[Opening Supplied data section]

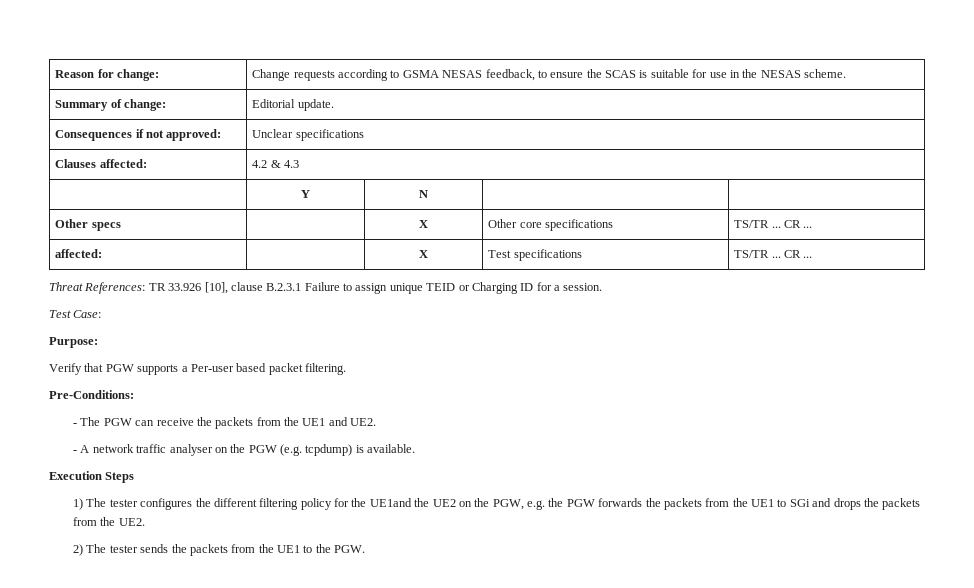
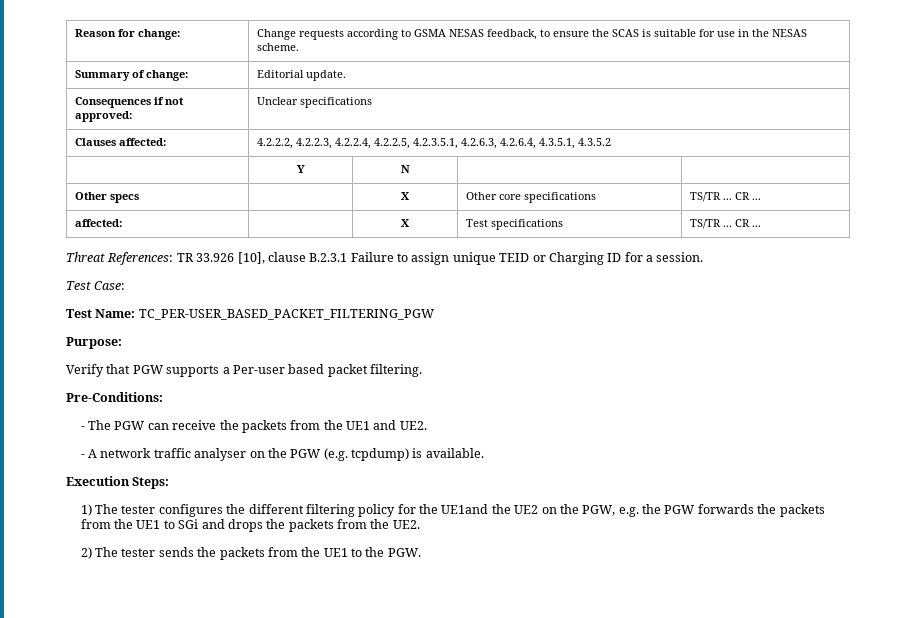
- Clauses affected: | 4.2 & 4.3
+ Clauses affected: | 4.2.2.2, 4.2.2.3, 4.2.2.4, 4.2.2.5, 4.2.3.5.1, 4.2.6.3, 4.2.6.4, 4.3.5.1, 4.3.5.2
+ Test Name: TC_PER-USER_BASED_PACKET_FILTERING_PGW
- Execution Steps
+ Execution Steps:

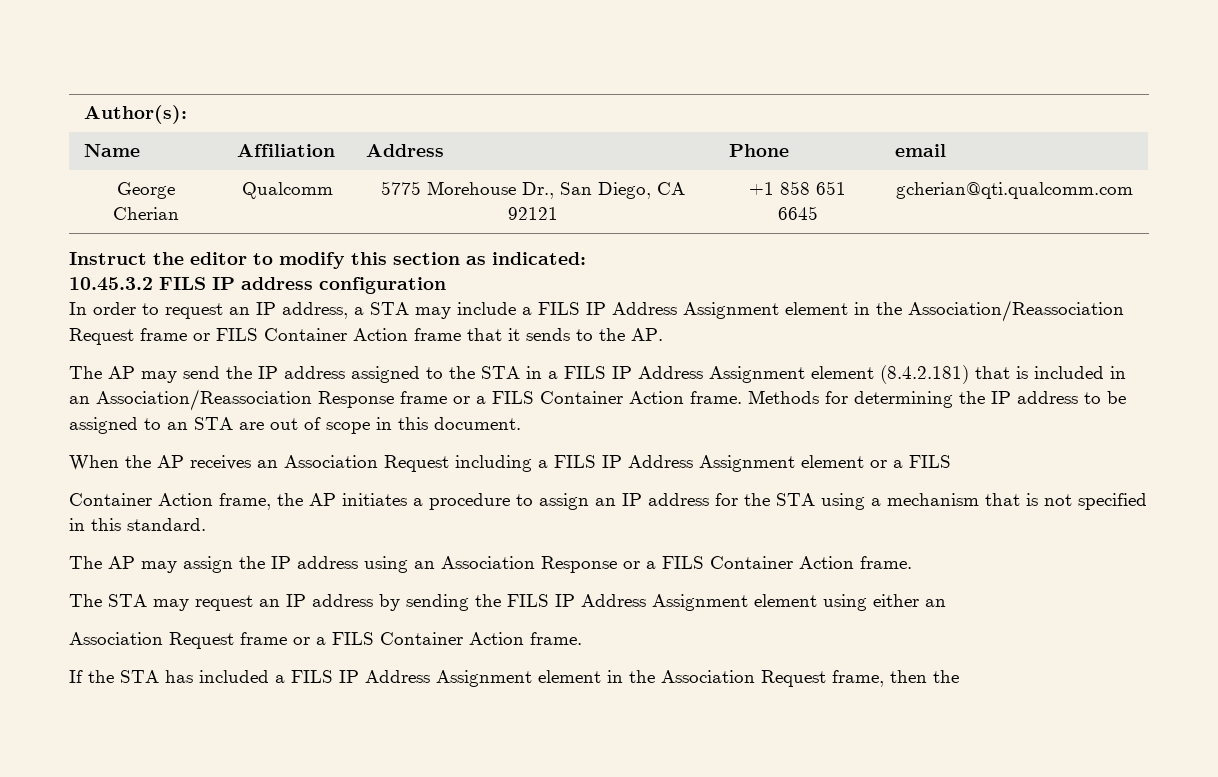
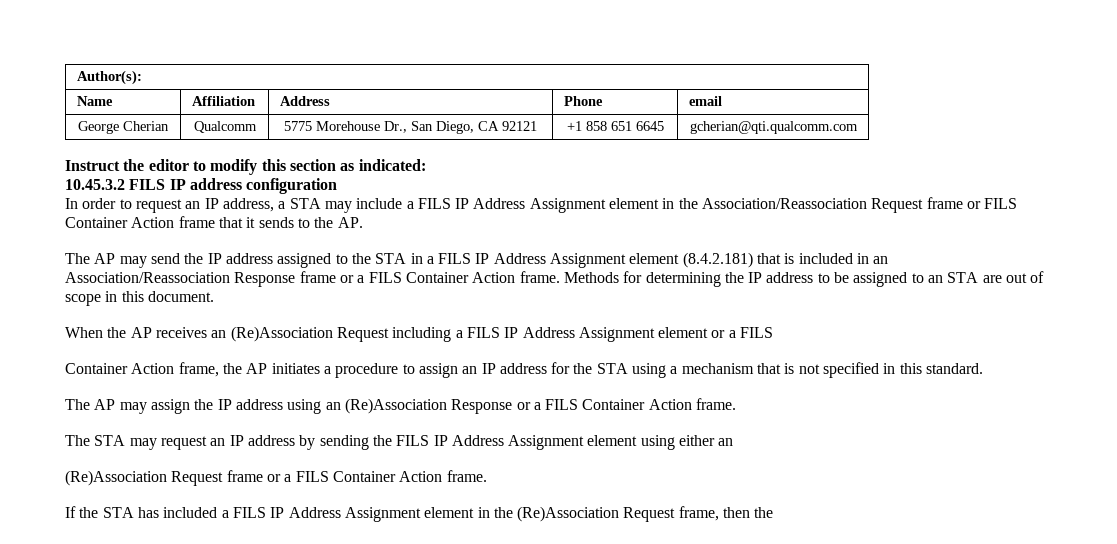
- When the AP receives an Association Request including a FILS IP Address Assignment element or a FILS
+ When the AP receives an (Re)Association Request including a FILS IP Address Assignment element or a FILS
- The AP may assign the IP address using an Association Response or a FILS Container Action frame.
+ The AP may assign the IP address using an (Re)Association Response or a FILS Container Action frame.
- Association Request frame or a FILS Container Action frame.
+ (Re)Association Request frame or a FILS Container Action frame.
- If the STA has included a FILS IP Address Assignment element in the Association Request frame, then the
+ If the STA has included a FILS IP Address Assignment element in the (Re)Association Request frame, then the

[Closing Supplied data section]

Work instruction:
Return every line from the material that contains the word "including".

Answer below:
- When the AP receives an Association Request including a FILS IP Address Assignment element or a FILS
+ When the AP receives an (Re)Association Request including a FILS IP Address Assignment element or a FILS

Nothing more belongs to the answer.